Wikipedia:Bots/Requests for approval/JVbot 3

The following discussion is an archived debate. Please do not modify it. Subsequent comments should be made in a new section. The result of the discussion was

Denied.

JVbot

Operator: John Vandenberg ^(chat)

Automatic or Manually Assisted: Unsupervised

Programming Language(s): python

Function Summary: Automatically oversight regularly released non-public personal information that is unequivocally within policy and has been oversighted by humans many times already.

Edit period(s) (e.g. Continuous, daily, one time run): Continuous

Already has a bot flag (Y/N): Yes

Function Details: This bot will scan for reverts on prominent pages, analyse the reverted revision, and oversight when appropriate. Once that is bedded down, it will also analyse new revisions for the same problems, and revert and oversight them. The bot will use a blacklist to determine which edits should be oversighted, and this will not be publicly available for obvious reasons.

Discussion

A separate bot account for this task should be created, bots with elevated user rights should not share accounts with bots that don't require them. BJ^Talk 00:59, 12 December 2008 (UTC)[reply]

If the request is approved in principle by the community and whoever else has a say in it, I will create a separate account to perform this task. John Vandenberg ^(chat) 02:06, 12 December 2008 (UTC)[reply]

Don't forget to advertise this request on the appropriate noticeboards to try to get wide community input. I for one would like some assurance that the oversighters will be keeping a general eye on the bot's actions, as by nature it will be impossible for the community at large to know just what the bot is oversighting. Anomie ⚔ 05:00, 12 December 2008 (UTC)[reply]

If it only oversights the diff prior to a revert, the community will be able to see the revert diff, however it will be an empty diff. The bot could record a visible log with revids of those "empty" reverts, which would at least allow for a bit of review. John Vandenberg ^(chat) 05:42, 12 December 2008 (UTC)[reply]

That's the point, the community can't (by intention) see what the bot removed. I don't think a public log would be that useful, and oversighters already have the oversight log. Anomie ⚔ 12:15, 12 December 2008 (UTC)[reply]

A public log of the reverts creates a list of people who saw the diffs that were oversighted.
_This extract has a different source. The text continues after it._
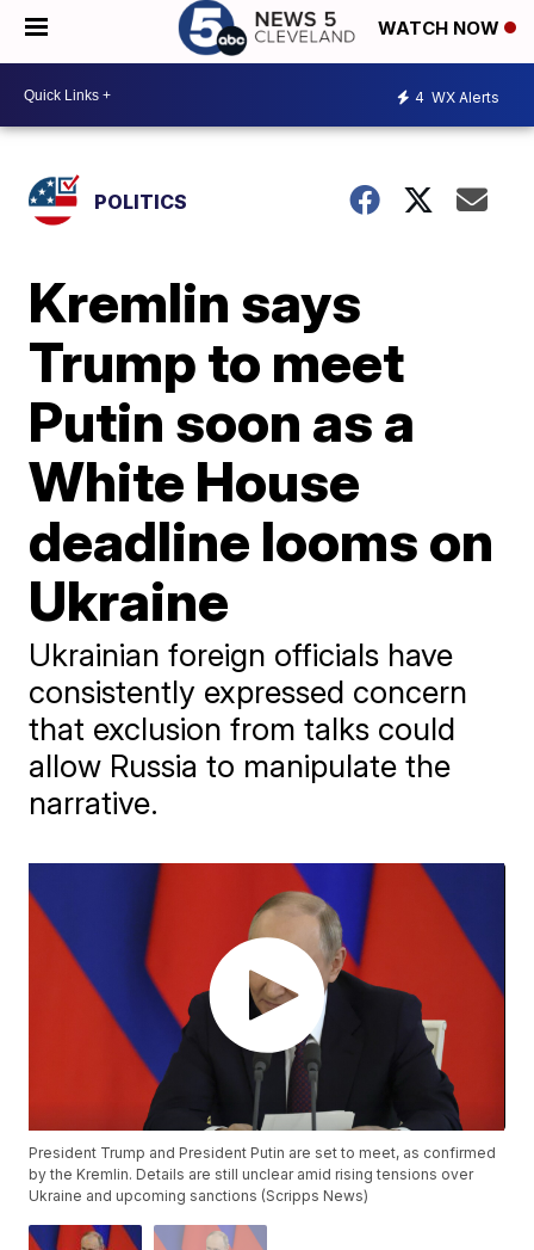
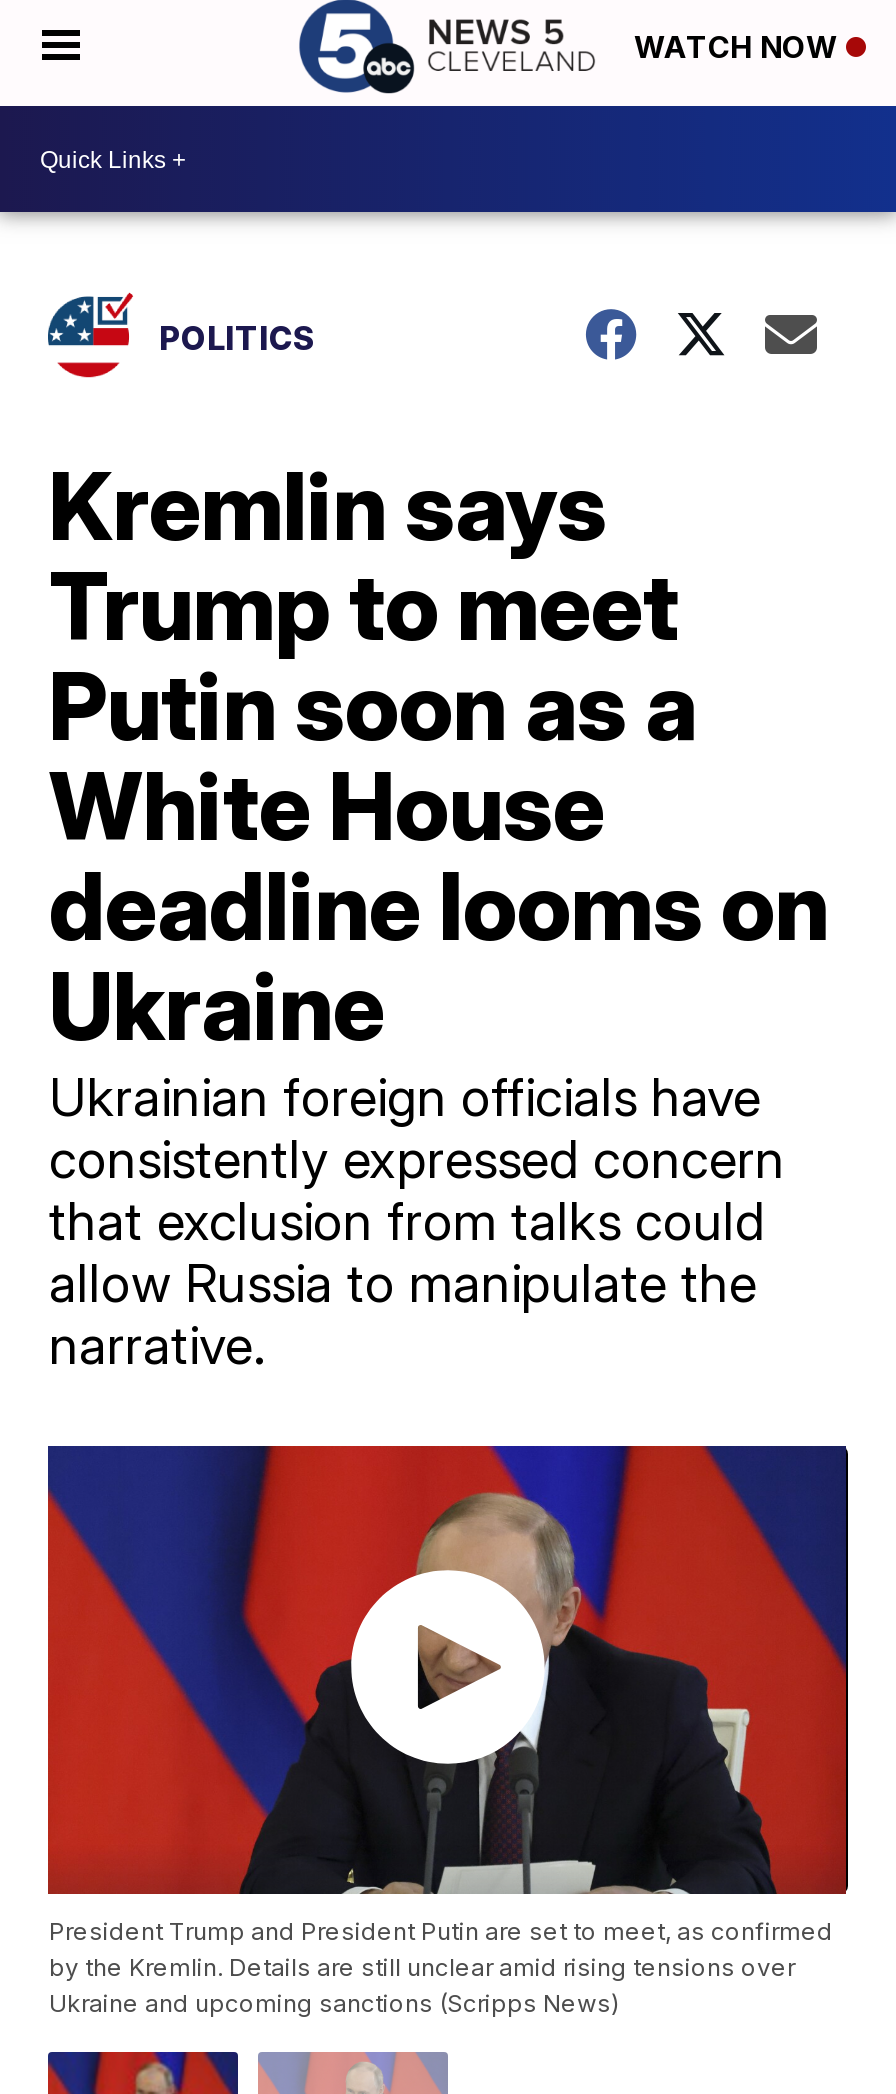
[415,88,499,106] 4 WX Alerts -> none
They know what they saw, and can be queried about its contents. John Vandenberg ^(chat) 12:33, 12 December 2008 (UTC)[reply]

As I noted on IRC, this should get the OK from ArbCom, and possibly Cary Bass. And there definitely needs to be some assurance that everything the bot oversights gets reviewed. Would it be possible to release the (non-sensitive parts of) the code? Mr.Z-man 05:28, 12 December 2008 (UTC)[reply]
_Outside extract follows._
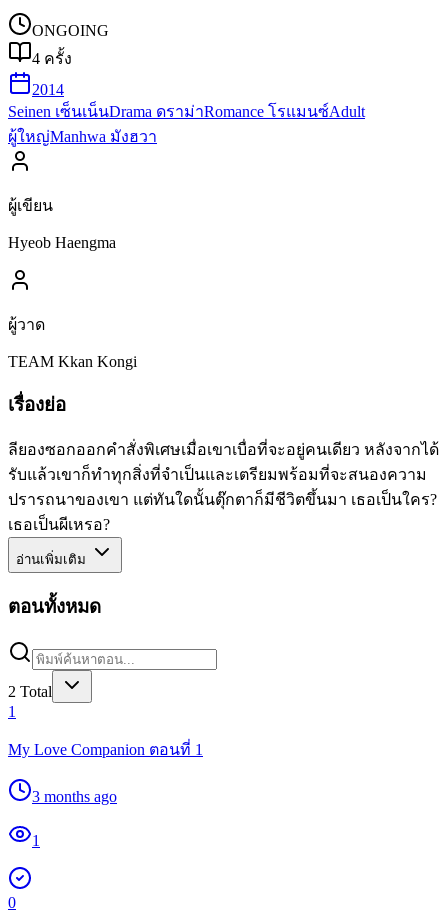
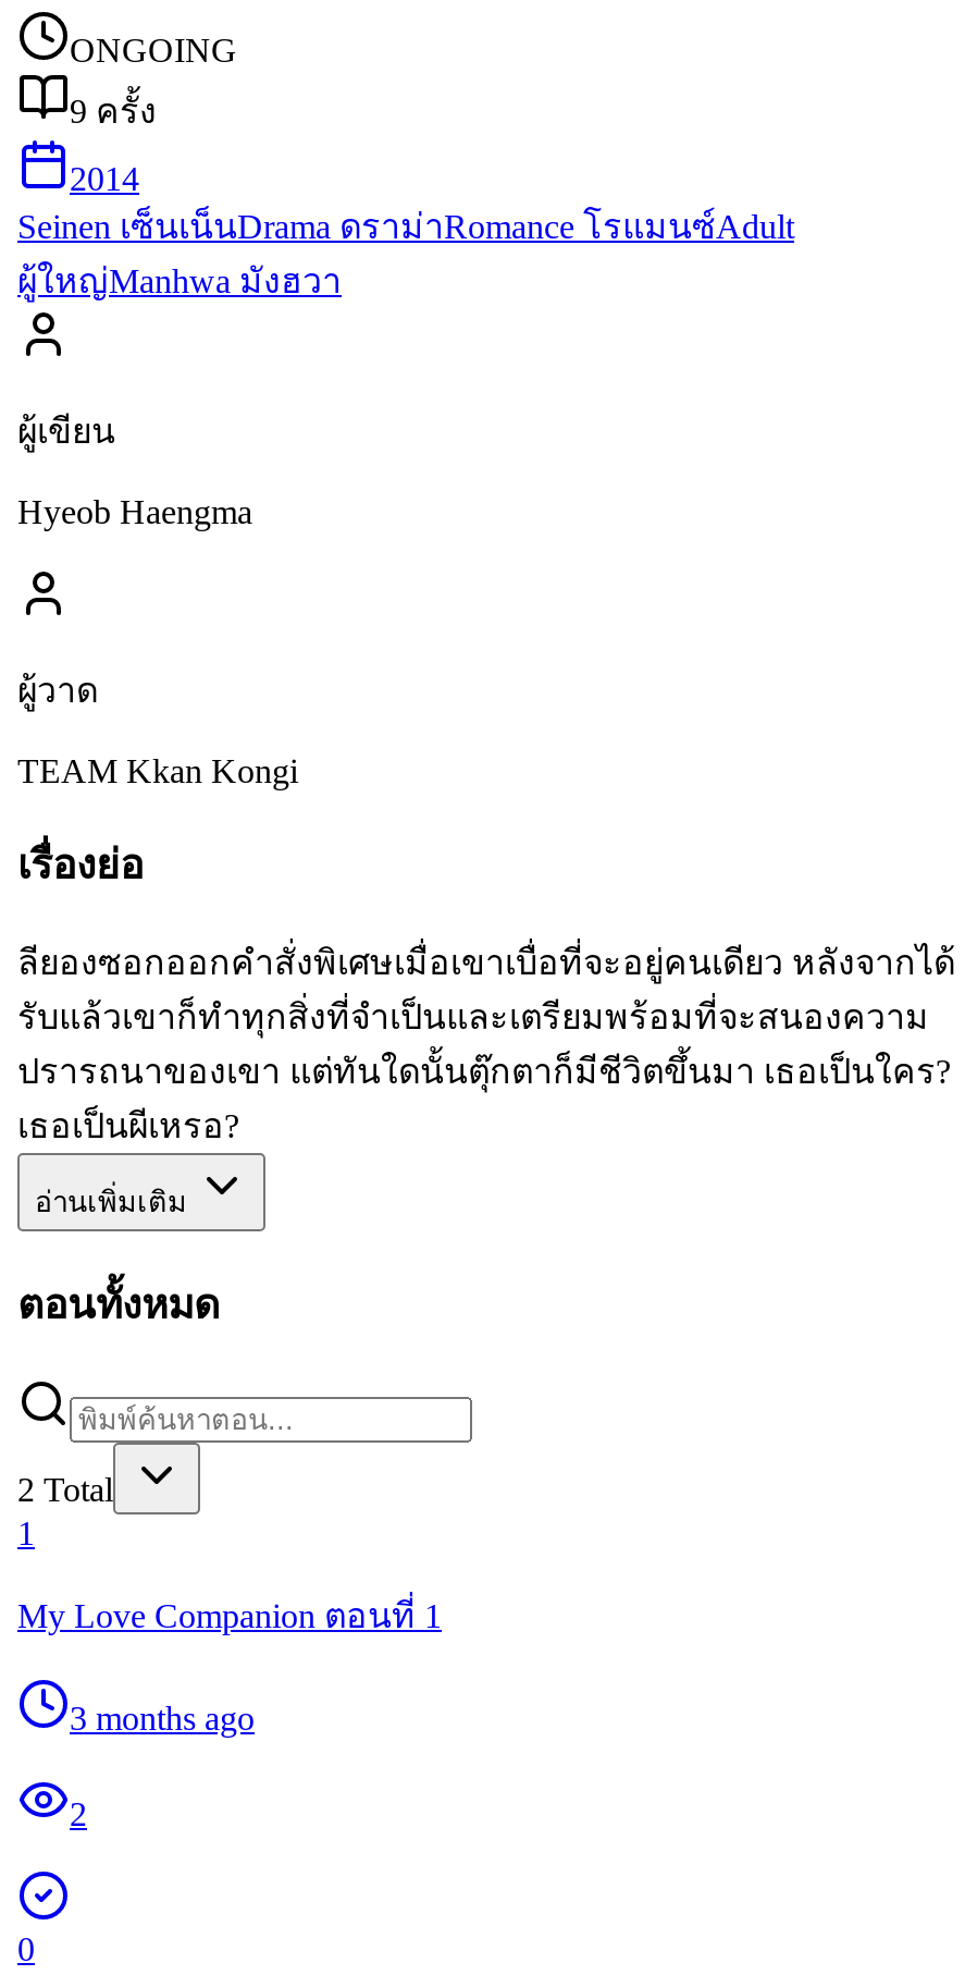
[32,50,72,67] 4ครั้ง -> [70,92,157,129] 9ครั้ง
[32,832,40,849] 1 -> [70,1795,87,1832] 2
I'll be happy to have it reviewed by another python coder before it goes into production. I did release my DJVU bot, and dont mind releasing my code for the patrol and oversight bot, but that can create an arms race - I would like to have it properly bedded down before releasing the code. If an arms race starts anyway, I'll open it so that more devs can help. John Vandenberg ^(chat) 05:42, 12 December 2008 (UTC)[reply]

I'm not comfortable with a bot doing this because 1) the bot's actions can't be reviewed, 2) the bot's actions can't be undone, and 3) with the blacklist secret, there's no way of telling what the bot should be doing. --Carnildo (talk) 11:39, 12 December 2008 (UTC)[reply]

Strongly agree with Carnildo. Beyond the (significant) technical hurdles here, you're playing with fire. Oversight, unlike protection, deletion, etc. is not easily reversible or reviewable. You run the risk of false positives that destroy page histories. And I don't see any indication from any part of the community for giving bots this right. (The community is still lukewarm on the idea of bots having admin rights.) If we more oversighters, then let's resolve that issue properly, please. :-) --MZMcBride (talk) 05:45, 13 December 2008 (UTC)[reply]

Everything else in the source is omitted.